Monday, May 25, 2009

Going under, finally

A typical Bogan (not me)

After about an hour of poking and prodding and sticking me with huge needles apparently to punish me for calling them veterinary anaesthetists, they 'found' a vein with the help of the ultrasound machine. How much use would they have been during World War 2 in a field hospital? F.A.

I then demanded my 'something to keep me calm' and they informed me it was TOO LATE, that Doctor was getting fed up with waiting for my veins to appear, and that they'd be putting me under right NOW and that's all I recall of that episode.

I woke up with no pain at all, just a nasty tight feeling, like wearing a Size 10 bra when actually you are Size 16. Which a lot of people do, just to kid themselves. 

I felt OK. A nurse in recovery said, "We'll give you something for the pain." 

I said "No thanks, I've got no pain."

She said "Of course you have", and jabbed me with something. I think the Chinese anaesthetists told her to give me a hard time and treat me like they would a wildebeeste at the zoo. 

"What was that?" I asked. 

"You wouldn't know what it is, now put your oxygen mask back on."

"I want to know what it is first."

"Endone," she replied. "But you wouldn't know what that is."

"What's the active ingredient in that?" I demanded to know.

"It's oxycodone." 

"F***!" I exclaimed, knowing that people just out of anaesthetic often say that, even Baptists carrying Bibles, as they can't help themselves. 

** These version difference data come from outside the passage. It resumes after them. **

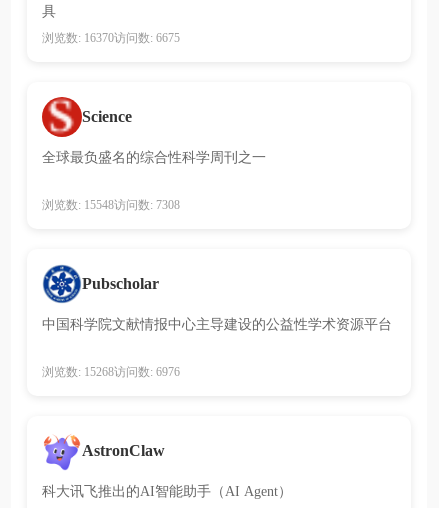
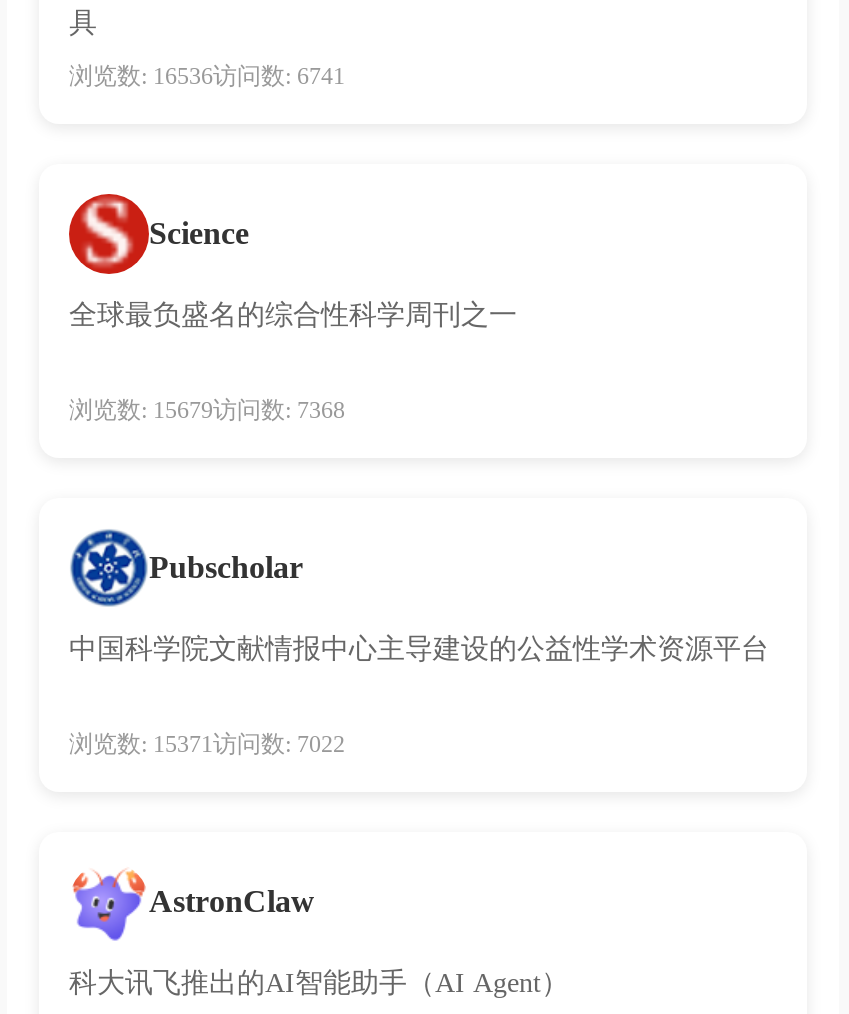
- 浏览数: 16370访问数: 6675
+ 浏览数: 16536访问数: 6741

- 浏览数: 15548访问数: 7308
+ 浏览数: 15679访问数: 7368

- 浏览数: 15268访问数: 6976
+ 浏览数: 15371访问数: 7022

"Hillbilly heroin! You've given me Hillbilly heroin,
 and I didn't want it!"

The nurse glared at me, not caring. 

"Oxycodone," I told her angrily, throwing off my breathing apparatus, while my blood pressure dropped and my breathing slowed and I began to die, "is an opioid analgesic synthesised from opium-derived thebane, developed in 1916 in Germany, and no doubt used to bump off a large number of useless feeders in the years to come."

She glared at me and peered over her glasses to see if I was a for-real bogan from the Port town down south or just pretending.

"And where did you glean these amazing facts?" she asked.

"I did the first year of Medicine," I replied, "and I retained an interest in it. Biology, Zoology, Microbiology, Chemistry. You have killed me. I can't breathe. My diaphragm is becoming progressively paralysed."

"Put your oxygen mask back on!" she said, forcing it over my nose. "You will be fine if you keep that on." 

"An oxygen mask IS ONLY ANY GOOD IF YOU ARE STILL BREATHING, AND I AM BARELY BREATHING," I informed her. "You have overdosed me. How much oxycodone have you given me?"

She went away and left me to suffocate.

It was terrifying. I just knew that if I closed my eyes and fell asleep, that would be the end of me. I had to stay awake and consciously say to myself, "Breathe in, breathe out," just like a person who has quadriplegia and is learning how to breathe without the iron lung. At times when I forgot and drifted off, I woke with a start, gasping for breath.

I hoped the effects of the Hillbilly Heroin wouldn't last too long. I hoped they had written down somewhere that in case of near-death, they were to call a Bishop, because I am a very important Catholic. I carry a card that says that in my handbag. 

Somehow I managed to stay awake until I got back to the ward.

"We'll bring you some more Endone for your pain," said a nurse. "NO," I replied. "I DO NOT WANT ANY MORE OXYCODONE. YOU ARE TRYING TO KILL ME. I DO NOT HAVE A DRUG HABIT AND I DO NOT HAVE ANY TOLERANCE TO OPIOIDS."

She left me alone, thank God. The Hillbilly Heroin wore off. There really wasn't any pain, just this awful tight feeling, and a prickly feeling where the blood drainage tubes were stuck in my sides.